È stata la sospensione a generare l’uscita dall’Ufficio di Presidenza del segretario Carmela Fontana. Quindi, al momento, il presidente Andrea Rosset è in minoranza, trovandosi a collaborare con il vicepresidente Joël Farcoz e il segretario David Follien, entrambi unionisti.
Nella prossima seduta consiliare (quella del 29 marzo, se non ne sarà organizzata un’altra prima) dovranno dunque essere eletti un presidente e un vicepresidente. La scelta otrebbe essere tra Alberto Bertin (Alpe), Nello Fabbri, Vincenzo Grosjean, Alessandro Nogara (Union valdôtaine progressiste) e Antonio Fosson (Pour Notre Vallée). Fuori dai giochi Roberto Cognetta (Movimento 5 Stelle), Elso Gerandin (Mouv’) e Andrea Padovani (L’Altra VdA), che non daranno la loro disponibilità all’elezione. Fuori dai giochi anche Patrizia Morelli (Alpe) perché i motivi che l’hanno indotta a non entrare nell’esecutivo restano validi anche per l’Ufficio di Presidenza. Resta un’incognita: Carlo Norbiato, che non si è capito se si collocherà nel gruppo Uv oppure no e, comunque, se in maggioranza o all’opposizione.
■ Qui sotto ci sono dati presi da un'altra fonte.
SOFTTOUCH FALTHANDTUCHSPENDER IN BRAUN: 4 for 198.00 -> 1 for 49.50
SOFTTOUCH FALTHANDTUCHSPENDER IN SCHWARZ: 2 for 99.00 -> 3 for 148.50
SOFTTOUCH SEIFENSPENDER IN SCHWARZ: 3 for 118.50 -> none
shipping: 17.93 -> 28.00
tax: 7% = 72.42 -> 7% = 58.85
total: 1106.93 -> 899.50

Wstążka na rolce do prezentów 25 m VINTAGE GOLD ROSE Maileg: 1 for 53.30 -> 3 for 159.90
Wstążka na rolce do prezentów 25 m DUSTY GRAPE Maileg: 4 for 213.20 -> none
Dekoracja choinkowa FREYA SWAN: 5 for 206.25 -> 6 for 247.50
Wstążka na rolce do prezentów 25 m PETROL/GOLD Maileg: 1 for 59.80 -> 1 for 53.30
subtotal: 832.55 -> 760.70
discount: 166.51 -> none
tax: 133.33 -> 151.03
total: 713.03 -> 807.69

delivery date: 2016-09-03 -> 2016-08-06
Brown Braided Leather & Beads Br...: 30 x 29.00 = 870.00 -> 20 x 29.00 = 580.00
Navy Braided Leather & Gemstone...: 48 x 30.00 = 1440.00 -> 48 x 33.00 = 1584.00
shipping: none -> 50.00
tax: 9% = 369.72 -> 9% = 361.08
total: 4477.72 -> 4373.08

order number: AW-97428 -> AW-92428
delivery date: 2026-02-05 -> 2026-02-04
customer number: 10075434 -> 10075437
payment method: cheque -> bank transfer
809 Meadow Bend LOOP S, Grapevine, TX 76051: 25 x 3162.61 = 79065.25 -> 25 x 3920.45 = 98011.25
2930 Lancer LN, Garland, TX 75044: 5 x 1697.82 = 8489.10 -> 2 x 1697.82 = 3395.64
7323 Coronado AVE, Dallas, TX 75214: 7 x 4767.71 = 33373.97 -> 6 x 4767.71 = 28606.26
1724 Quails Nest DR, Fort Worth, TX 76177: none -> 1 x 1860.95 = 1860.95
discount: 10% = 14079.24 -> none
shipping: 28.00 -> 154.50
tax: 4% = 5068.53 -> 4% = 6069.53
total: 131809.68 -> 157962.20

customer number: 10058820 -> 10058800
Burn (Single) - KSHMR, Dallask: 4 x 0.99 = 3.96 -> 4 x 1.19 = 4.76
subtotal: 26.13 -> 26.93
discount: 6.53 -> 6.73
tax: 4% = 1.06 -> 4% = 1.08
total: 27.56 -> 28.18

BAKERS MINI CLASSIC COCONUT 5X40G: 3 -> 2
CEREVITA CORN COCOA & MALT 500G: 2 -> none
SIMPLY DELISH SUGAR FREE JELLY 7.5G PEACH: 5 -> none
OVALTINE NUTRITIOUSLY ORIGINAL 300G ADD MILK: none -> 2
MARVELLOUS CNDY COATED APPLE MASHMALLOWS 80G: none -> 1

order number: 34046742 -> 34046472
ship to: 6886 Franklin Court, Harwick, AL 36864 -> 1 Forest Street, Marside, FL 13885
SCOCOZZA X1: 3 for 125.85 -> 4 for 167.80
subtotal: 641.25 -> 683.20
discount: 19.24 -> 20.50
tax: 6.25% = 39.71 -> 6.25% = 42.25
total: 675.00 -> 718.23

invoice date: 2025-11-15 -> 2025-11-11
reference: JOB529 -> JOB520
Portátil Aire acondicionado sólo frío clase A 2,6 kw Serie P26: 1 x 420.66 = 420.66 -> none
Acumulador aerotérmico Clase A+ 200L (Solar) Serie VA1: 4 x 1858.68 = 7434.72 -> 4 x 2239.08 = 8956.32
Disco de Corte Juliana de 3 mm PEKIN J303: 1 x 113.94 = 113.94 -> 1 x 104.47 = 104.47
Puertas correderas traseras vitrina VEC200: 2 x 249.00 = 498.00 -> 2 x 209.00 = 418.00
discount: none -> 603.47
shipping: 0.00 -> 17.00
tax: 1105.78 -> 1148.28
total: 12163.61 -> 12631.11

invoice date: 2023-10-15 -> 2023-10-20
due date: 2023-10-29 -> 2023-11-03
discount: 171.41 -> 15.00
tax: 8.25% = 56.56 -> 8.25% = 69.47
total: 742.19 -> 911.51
A completare il quadro ci sono anche le Commissioni consiliari. Manca il presidente nella prima, seconda, terza e quinta Commissione; nella quarta il presidente c’è, ma è Giuseppe Isabellon, ora all’opposizione. Infatti i presidenti Restano, Marquis e Bertschy sono diventati assessori, mentre Leonardo La Torre si era dimesso da presidente dopo la condanna in Corte d’appello e poi è stato sospenso dal ruolo di consigliere.
Quindi, in pratica, sette posti disponibili per sei persone (considerando comunque che Nogara è già presidente della Commissione speciale Cva e che Morelli potrebbe accettare una presidenza di Commissione) o forse sette (se Norbiato, che non rinnova da anni la tessera di Union valdôtaine, opterà per l’appoggio alla maggioranza).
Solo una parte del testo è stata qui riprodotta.